EXERCISE DETAILS: Once the pictures have been removed, repeat the remainder of the records exactly.
BEGIN
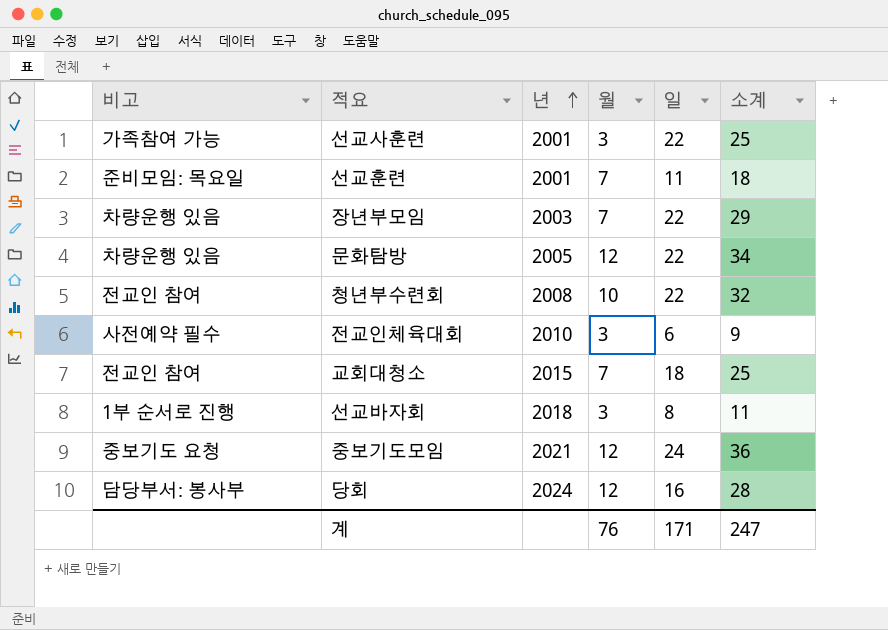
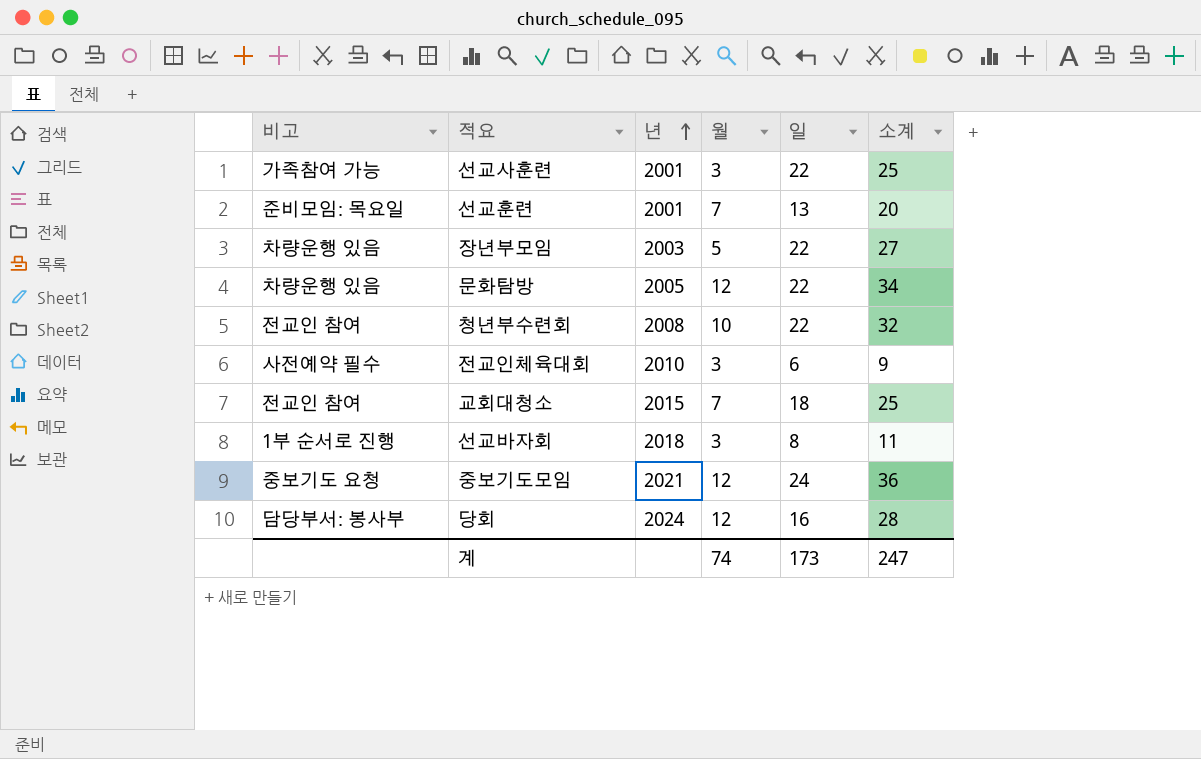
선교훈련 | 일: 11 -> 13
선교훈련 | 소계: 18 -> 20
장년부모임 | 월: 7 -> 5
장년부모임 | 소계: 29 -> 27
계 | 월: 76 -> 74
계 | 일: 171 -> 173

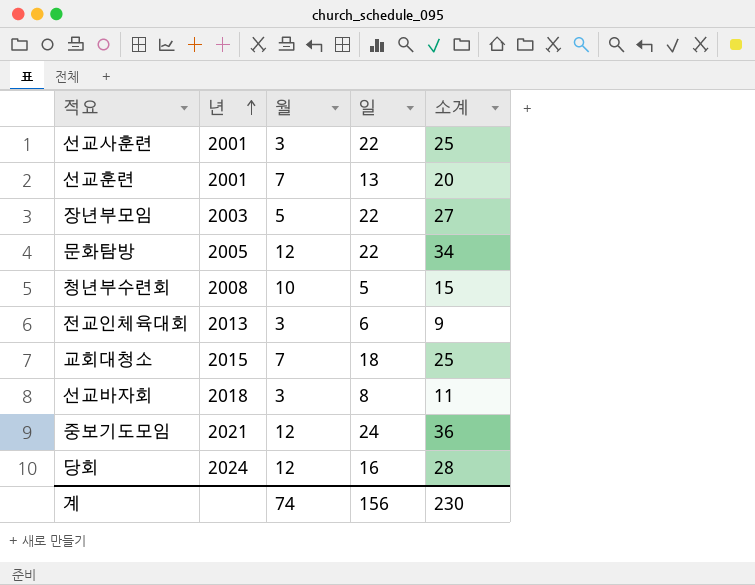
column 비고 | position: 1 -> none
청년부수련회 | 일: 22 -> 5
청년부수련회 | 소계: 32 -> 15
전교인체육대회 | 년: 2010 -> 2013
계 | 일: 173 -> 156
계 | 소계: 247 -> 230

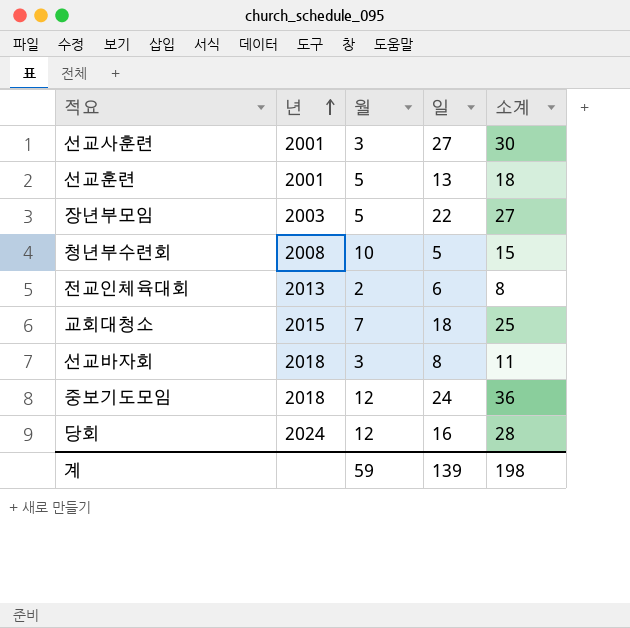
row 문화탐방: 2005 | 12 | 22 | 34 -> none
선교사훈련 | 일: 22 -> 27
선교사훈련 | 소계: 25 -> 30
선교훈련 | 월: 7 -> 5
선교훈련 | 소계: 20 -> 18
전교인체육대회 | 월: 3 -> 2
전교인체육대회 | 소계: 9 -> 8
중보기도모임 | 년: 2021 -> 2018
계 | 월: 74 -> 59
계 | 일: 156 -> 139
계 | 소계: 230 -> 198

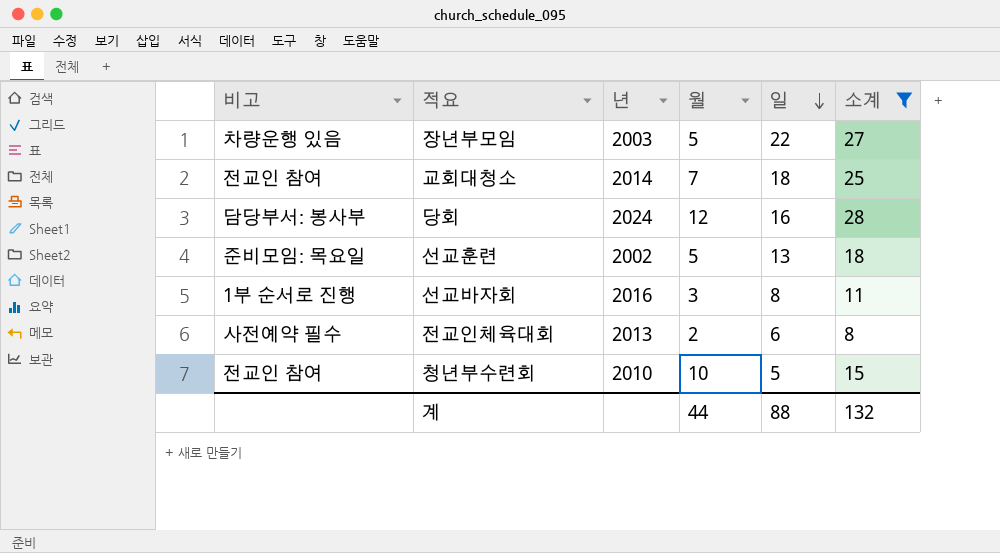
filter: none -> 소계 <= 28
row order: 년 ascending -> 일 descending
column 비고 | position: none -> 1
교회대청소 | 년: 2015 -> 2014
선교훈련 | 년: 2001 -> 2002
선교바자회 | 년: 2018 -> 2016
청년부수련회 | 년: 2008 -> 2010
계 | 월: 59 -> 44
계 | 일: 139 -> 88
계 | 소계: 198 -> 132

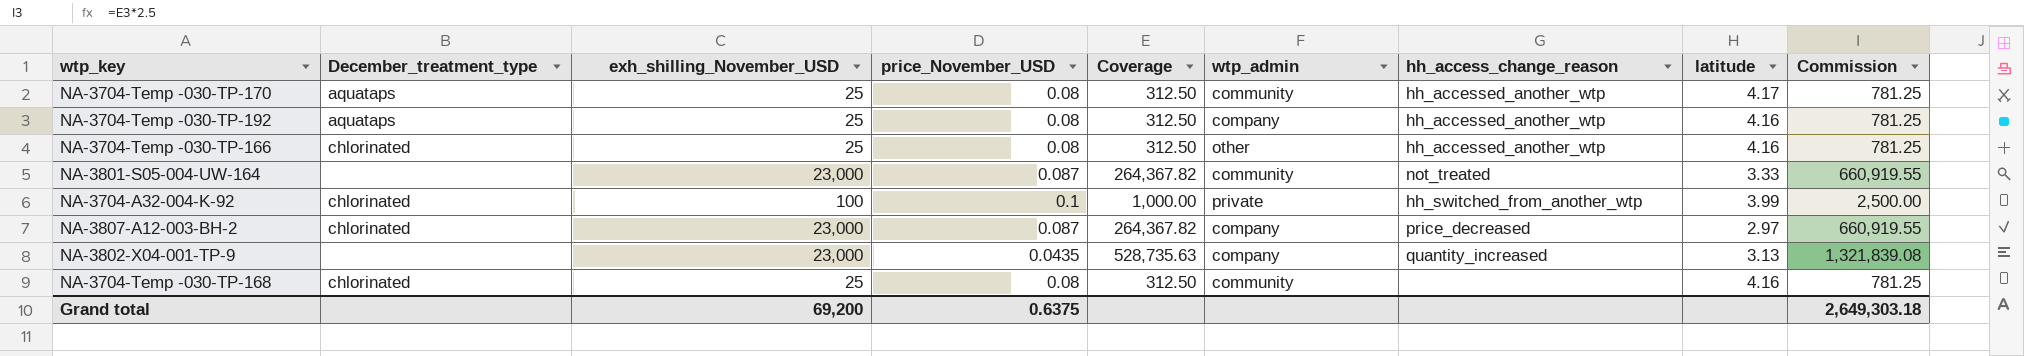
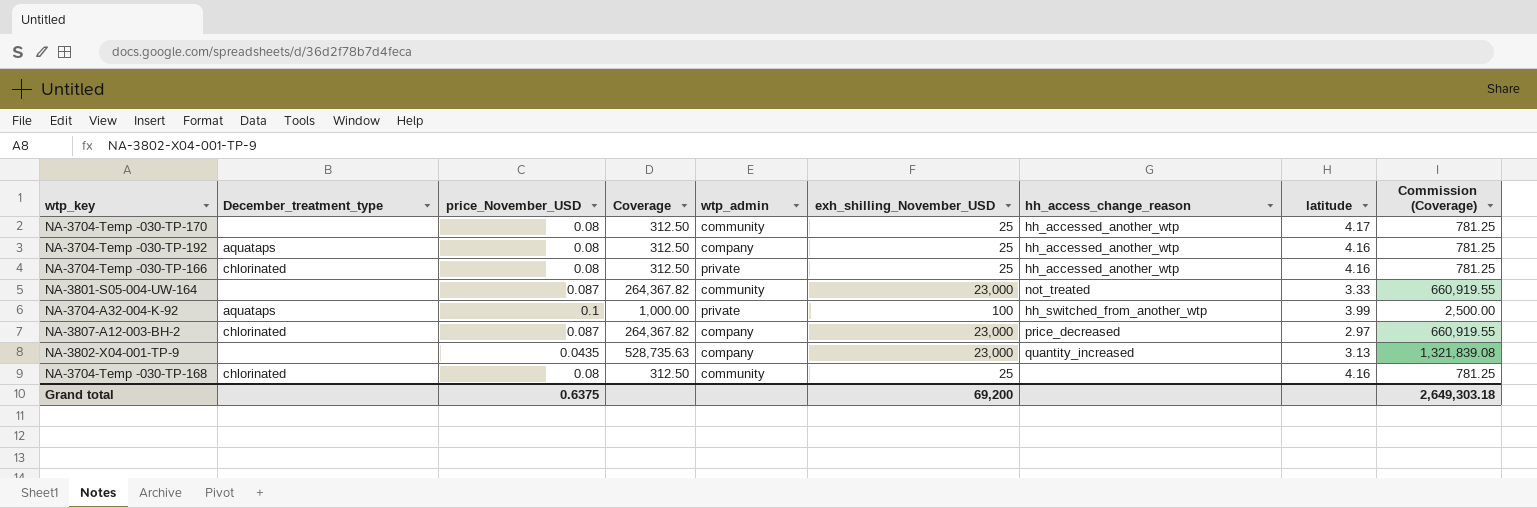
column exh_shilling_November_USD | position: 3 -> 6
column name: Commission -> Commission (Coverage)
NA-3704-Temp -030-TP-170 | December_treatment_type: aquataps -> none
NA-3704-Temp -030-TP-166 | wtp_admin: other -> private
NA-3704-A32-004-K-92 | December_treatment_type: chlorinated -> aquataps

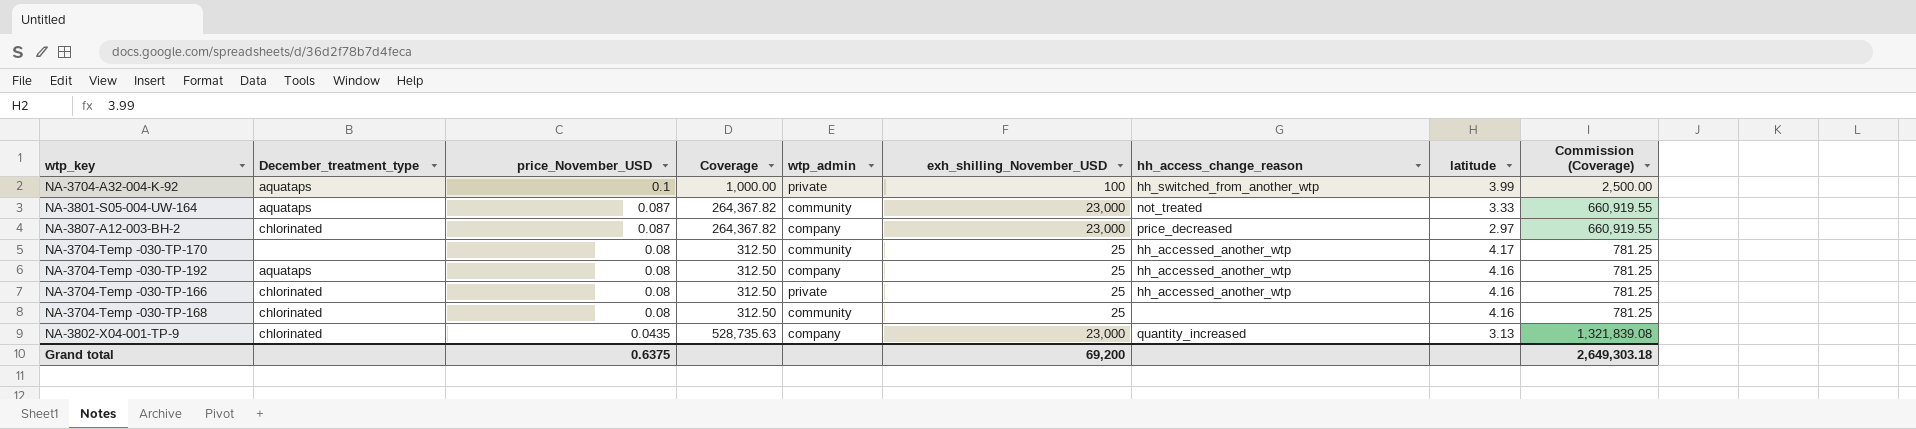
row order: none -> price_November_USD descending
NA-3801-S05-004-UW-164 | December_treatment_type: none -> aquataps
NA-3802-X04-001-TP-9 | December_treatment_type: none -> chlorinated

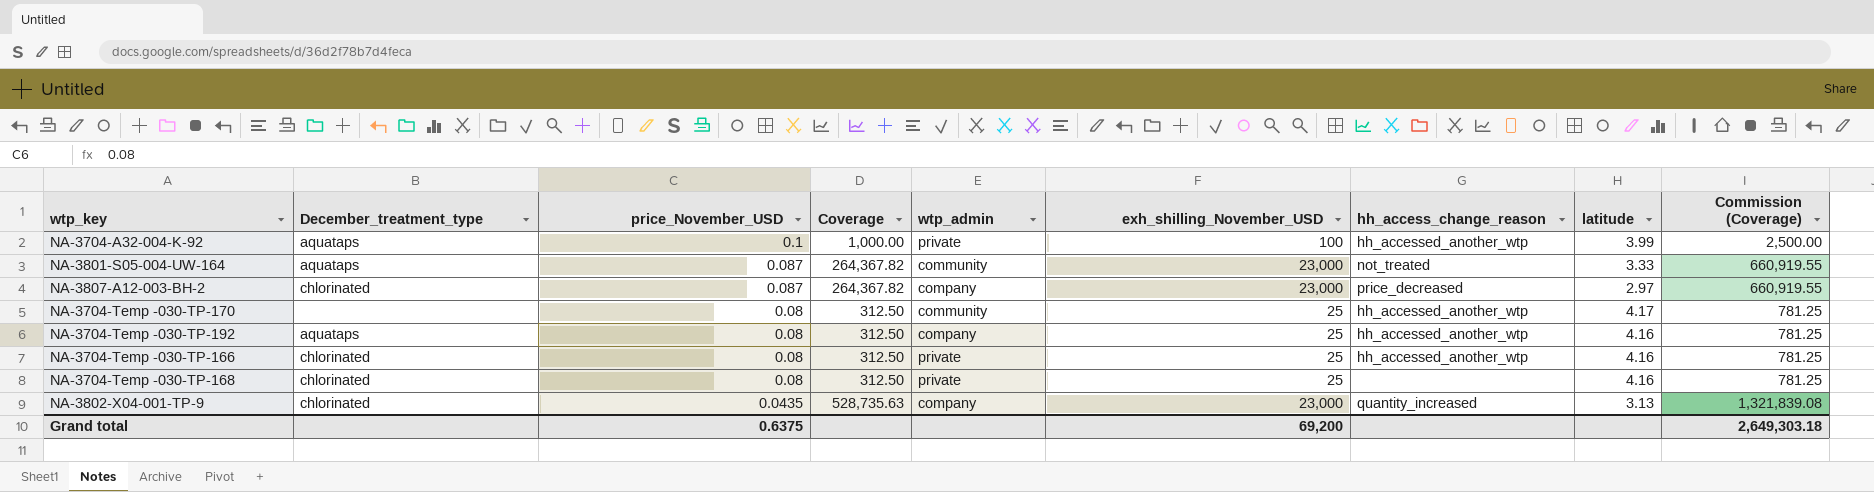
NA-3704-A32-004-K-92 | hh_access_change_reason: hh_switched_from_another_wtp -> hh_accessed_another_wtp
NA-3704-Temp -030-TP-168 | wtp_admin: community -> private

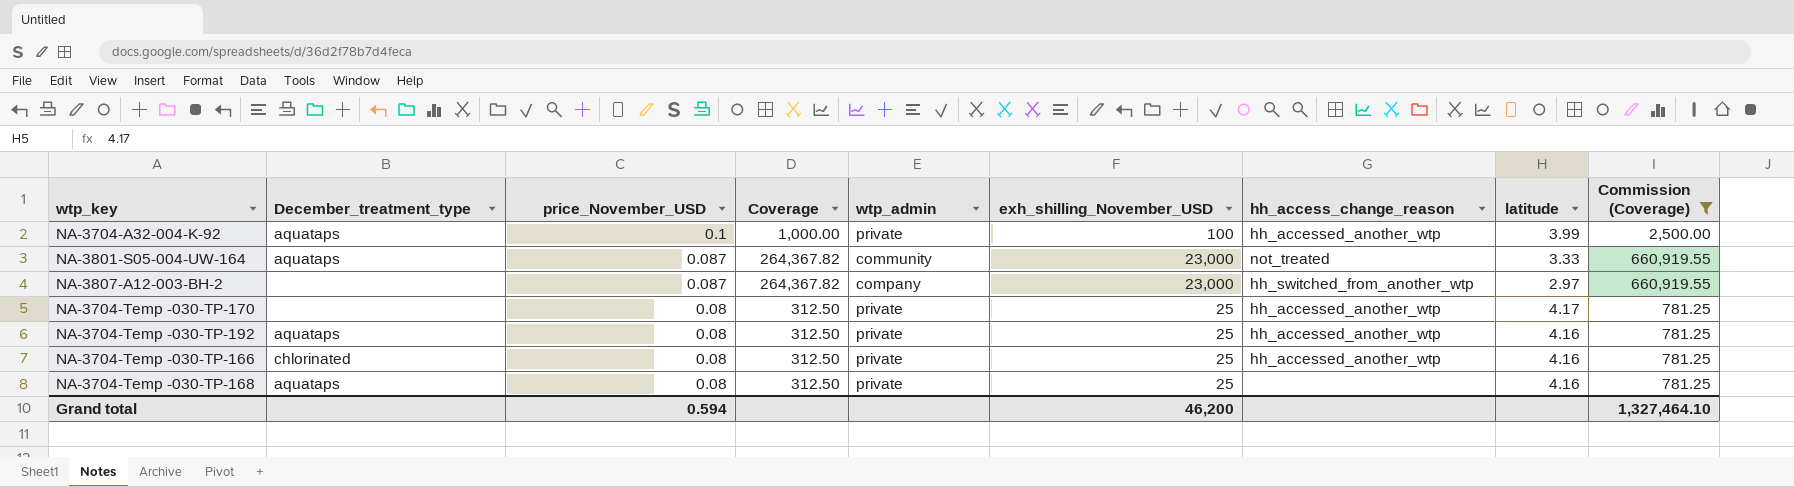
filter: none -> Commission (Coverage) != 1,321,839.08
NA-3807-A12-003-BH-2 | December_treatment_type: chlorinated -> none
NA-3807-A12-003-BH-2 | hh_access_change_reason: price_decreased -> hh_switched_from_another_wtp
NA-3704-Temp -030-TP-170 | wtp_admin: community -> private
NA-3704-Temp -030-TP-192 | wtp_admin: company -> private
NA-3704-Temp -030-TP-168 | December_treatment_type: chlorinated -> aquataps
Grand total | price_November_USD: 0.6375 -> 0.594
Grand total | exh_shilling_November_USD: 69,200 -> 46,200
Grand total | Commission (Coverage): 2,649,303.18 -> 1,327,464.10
END
SOLUTION TO THIS TASK:
선교훈련 | 일: 11 -> 13
선교훈련 | 소계: 18 -> 20
장년부모임 | 월: 7 -> 5
장년부모임 | 소계: 29 -> 27
계 | 월: 76 -> 74
계 | 일: 171 -> 173

column 비고 | position: 1 -> none
청년부수련회 | 일: 22 -> 5
청년부수련회 | 소계: 32 -> 15
전교인체육대회 | 년: 2010 -> 2013
계 | 일: 173 -> 156
계 | 소계: 247 -> 230

row 문화탐방: 2005 | 12 | 22 | 34 -> none
선교사훈련 | 일: 22 -> 27
선교사훈련 | 소계: 25 -> 30
선교훈련 | 월: 7 -> 5
선교훈련 | 소계: 20 -> 18
전교인체육대회 | 월: 3 -> 2
전교인체육대회 | 소계: 9 -> 8
중보기도모임 | 년: 2021 -> 2018
계 | 월: 74 -> 59
계 | 일: 156 -> 139
계 | 소계: 230 -> 198

filter: none -> 소계 <= 28
row order: 년 ascending -> 일 descending
column 비고 | position: none -> 1
교회대청소 | 년: 2015 -> 2014
선교훈련 | 년: 2001 -> 2002
선교바자회 | 년: 2018 -> 2016
청년부수련회 | 년: 2008 -> 2010
계 | 월: 59 -> 44
계 | 일: 139 -> 88
계 | 소계: 198 -> 132

column exh_shilling_November_USD | position: 3 -> 6
column name: Commission -> Commission (Coverage)
NA-3704-Temp -030-TP-170 | December_treatment_type: aquataps -> none
NA-3704-Temp -030-TP-166 | wtp_admin: other -> private
NA-3704-A32-004-K-92 | December_treatment_type: chlorinated -> aquataps

row order: none -> price_November_USD descending
NA-3801-S05-004-UW-164 | December_treatment_type: none -> aquataps
NA-3802-X04-001-TP-9 | December_treatment_type: none -> chlorinated

NA-3704-A32-004-K-92 | hh_access_change_reason: hh_switched_from_another_wtp -> hh_accessed_another_wtp
NA-3704-Temp -030-TP-168 | wtp_admin: community -> private

filter: none -> Commission (Coverage) != 1,321,839.08
NA-3807-A12-003-BH-2 | December_treatment_type: chlorinated -> none
NA-3807-A12-003-BH-2 | hh_access_change_reason: price_decreased -> hh_switched_from_another_wtp
NA-3704-Temp -030-TP-170 | wtp_admin: community -> private
NA-3704-Temp -030-TP-192 | wtp_admin: company -> private
NA-3704-Temp -030-TP-168 | December_treatment_type: chlorinated -> aquataps
Grand total | price_November_USD: 0.6375 -> 0.594
Grand total | exh_shilling_November_USD: 69,200 -> 46,200
Grand total | Commission (Coverage): 2,649,303.18 -> 1,327,464.10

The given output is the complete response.